Tuesday, February 8, 2011

Hey Glee

OK Glee, let's have a talk. You and I both know I didn't like you when you first started up but you grew on me and the way you took serious situations and managed to treat them in a humorous way while setting the whole thing to what is sometimes very good music made me a fan. The only conclusion I can draw from what's been happening with the show since season 2 began is that you are now trying to lose me as a viewer by making me hate it. Why? Is it something I said? What can I do to make things right. I'm willing to work with you, Glee, but you have to at least meet me halfway. Sure, you introduced Darren Kress's character, the kind of gay guy who, like Neil Patrick Harris, makes totally hetero guys like me say, "All right, I'll switch." (Is Darren Kress gay or is it just his character? My sexual confusion needs to know.) Also, you had that great Britney Spears episode (never thought I'd say that) but you also had that mind bogglingly stupid religion episode that made me truly start to doubt you. Basically, you have to stop doing what you did on Sunday. You have to cease your attacks on my intelligence. I submit the following examples. I warn you, these examples contain spoilers from Sunday's episode.
  • Yes, it's so nice and life affirming that they let Artie join the football team even though he doesn't have the use of his legs but am I honestly supposed to believe that there's no rule against letting someone in a wheelchair play high school football? First, that "no rule against it" thing is what you say in lame kid movies when you're trying to get a goat or a chimp on a team and it's something that, if there actually was no rule against it, there would be within minutes of someone actually trying to do it. Come on, do you people really believe it's OK to bring Artie onto the field and have Finn use him like a battering ram against the opposing team's defensive line? You could put people in the hospital like that and if there really isn't anything in the rulebook, I'd be willing to bet there would be several laws against it.
  • When there's a guy in the offensive line whose job it is to protect the quarterback and he's purposefully not doing that, someone who's supposed to be one of the best high school coaches in the state should notice something like that yet Coach Biest fails to ream him out and remove him from the lineup choosing to yell at everyone instead.
  • Also, one of the plot points was that a faction of the team that bullies the Glee club is forced to perform with them as a team building exercise so they just walk out even though the coach says they're off the team if they do that which means McKinley High will most likely have to forfeit. Really? None of those guys really wants the championship ring and NONE of them has a college scholarship and his whole future riding on what happens in that game?
  • Why did the football bullies refuse to perform? At first, they didn't until the hockey team stole their usual humiliation tactic of tossing Slushies in their faces because these tough guys are now considered Glee Club nerds. Having a bully do that or worse to a weak kid like Curt or Artie or one of the girls with the victim declining to fight back is a perfectly plausible scenario. A half dozen big, tough football players who normally don't take anyone's shit having Slushies thrown in their faces and doing nothing but complain about it is not.
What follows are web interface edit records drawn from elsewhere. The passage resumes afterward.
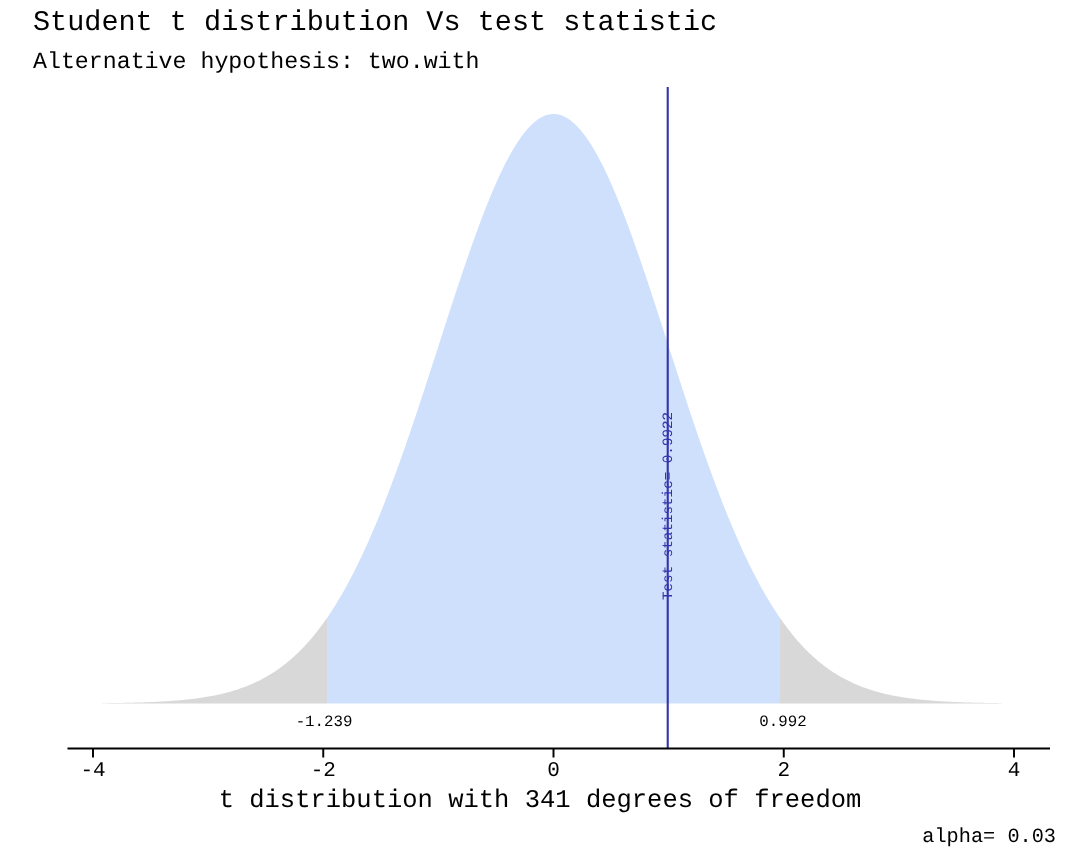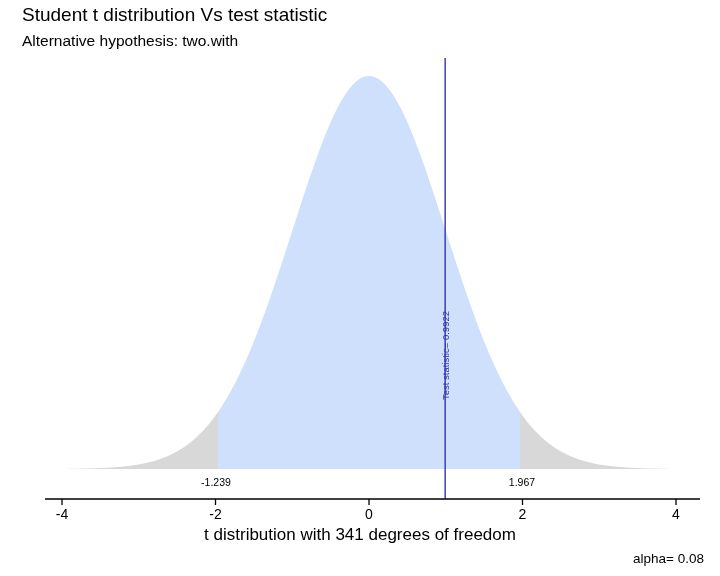--- a/index.html
+++ b/index.html
@@ -5,21 +5,21 @@
   html, body {
     margin: 0;
     padding: 0;
     background: #ffffff;
   }
   #page {
     position: relative;
     width: 720px;
     height: 576px;
     background: #ffffff;
-    font-family: Liberation Sans, sans-serif;
+    font-family: Liberation Mono, monospace;
     overflow: hidden;
   }
   .title {
     position: absolute;
     left: 22px;
     top: 4px;
     font-size: 19px;
     color: #000000;
     white-space: nowrap;
   }
@@ -96,28 +96,28 @@
           <line x1="62" x2="62" y1="499" y2="505" stroke="#000000" stroke-width="1.3"></line>
           <line x1="215.5" x2="215.5" y1="499" y2="505" stroke="#000000" stroke-width="1.3"></line>
           <line x1="369" x2="369" y1="499" y2="505" stroke="#000000" stroke-width="1.3"></line>
           <line x1="522.5" x2="522.5" y1="499" y2="505" stroke="#000000" stroke-width="1.3"></line>
           <line x1="676" x2="676" y1="499" y2="505" stroke="#000000" stroke-width="1.3"></line>
         </g>
     </g>
   </svg>
 
   <div class="crit-label" id="crit-low" style="left:216px; top:476px;">-1.239</div>
-  <div class="crit-label" id="crit-high" style="left:522px; top:476px;">1.967</div>
+  <div class="crit-label" id="crit-high" style="left:522px; top:476px;">0.992</div>
 
   <div id="tick-labels">
       <div class="tick-label" style="left: 62px; top: 506px;">-4</div>
       <div class="tick-label" style="left: 215.5px; top: 506px;">-2</div>
       <div class="tick-label" style="left: 369px; top: 506px;">0</div>
       <div class="tick-label" style="left: 522.5px; top: 506px;">2</div>
       <div class="tick-label" style="left: 676px; top: 506px;">4</div>
     </div>
 
   <div class="stat-label" id="stat-label" style="left: 440.151px; top: 400px; color: rgb(51, 51, 170);">Test statistic= 0.9922</div>
 
   <div class="xlab">t distribution with 341 degrees of freedom</div>
-  <div class="caption">alpha= 0.08</div>
+  <div class="caption">alpha= 0.03</div>
 
 </div>
 
 </body></html>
I was expecting a battle royal when that happened but all they did was take it then go whining to the Glee Club.
  • The episode's climactic scene is when Finn launches a half-assed plan to get the other team's quarterback to fumble the snap by yelling "BRAINS" zombie style (they had zombie makeup on from their performance of Thriller during halftime) under the theory that the other team would be so disoriented by people in zombie makeup acting like zombies that they would pretty much forget how to play and basically hand them a victory and you know what? It worked. Personally, I think the only way it would have worked is if the other team was so busy laughing their asses off that they just dropped the ball but I guess now, having seen it with my own eyes, I know better.
Those of you who actually saw it are probably wondering why I didn't mention the initial plan of letting girls join the team so they could fill out their numbers requirement. It says a lot about the episode that this particular plot point was one of the most believable and least stupid parts of the episode.

Shape up, Glee. I still like Sue Sylvester and Curt and Rachel even though she's become more of a dick than she used to be so I'll watch for a little while longer. But I won't watch forever. Oh yes, there will come a time when even I will stop believing.